**ASSIGNED TASK:** Copy each line of the records that contains the word "none".

**RECORDS SUPPLIED:**
----

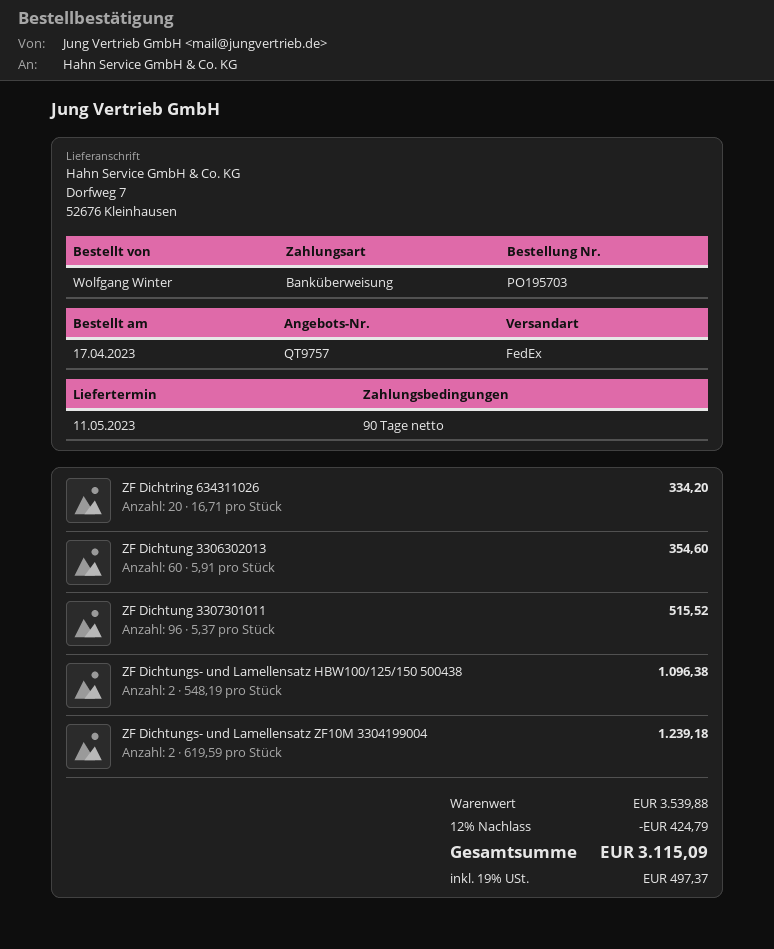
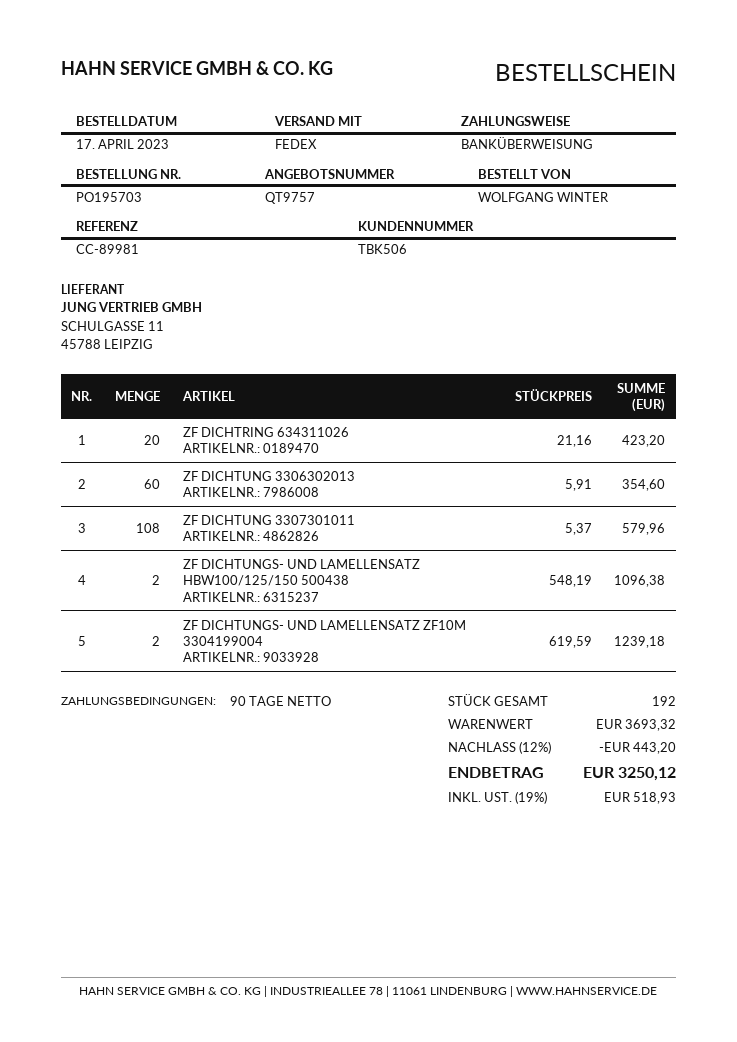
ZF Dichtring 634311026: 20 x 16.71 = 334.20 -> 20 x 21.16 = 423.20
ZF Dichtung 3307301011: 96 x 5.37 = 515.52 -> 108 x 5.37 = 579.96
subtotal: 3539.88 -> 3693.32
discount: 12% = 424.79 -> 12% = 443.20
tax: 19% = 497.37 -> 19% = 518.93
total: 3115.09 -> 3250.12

----

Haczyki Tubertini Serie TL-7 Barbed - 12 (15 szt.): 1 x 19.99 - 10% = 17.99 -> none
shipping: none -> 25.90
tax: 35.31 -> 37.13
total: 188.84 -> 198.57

----

**OUTPUT FOR THIS EXERCISE:**
Haczyki Tubertini Serie TL-7 Barbed - 12 (15 szt.): 1 x 19.99 - 10% = 17.99 -> none
shipping: none -> 25.90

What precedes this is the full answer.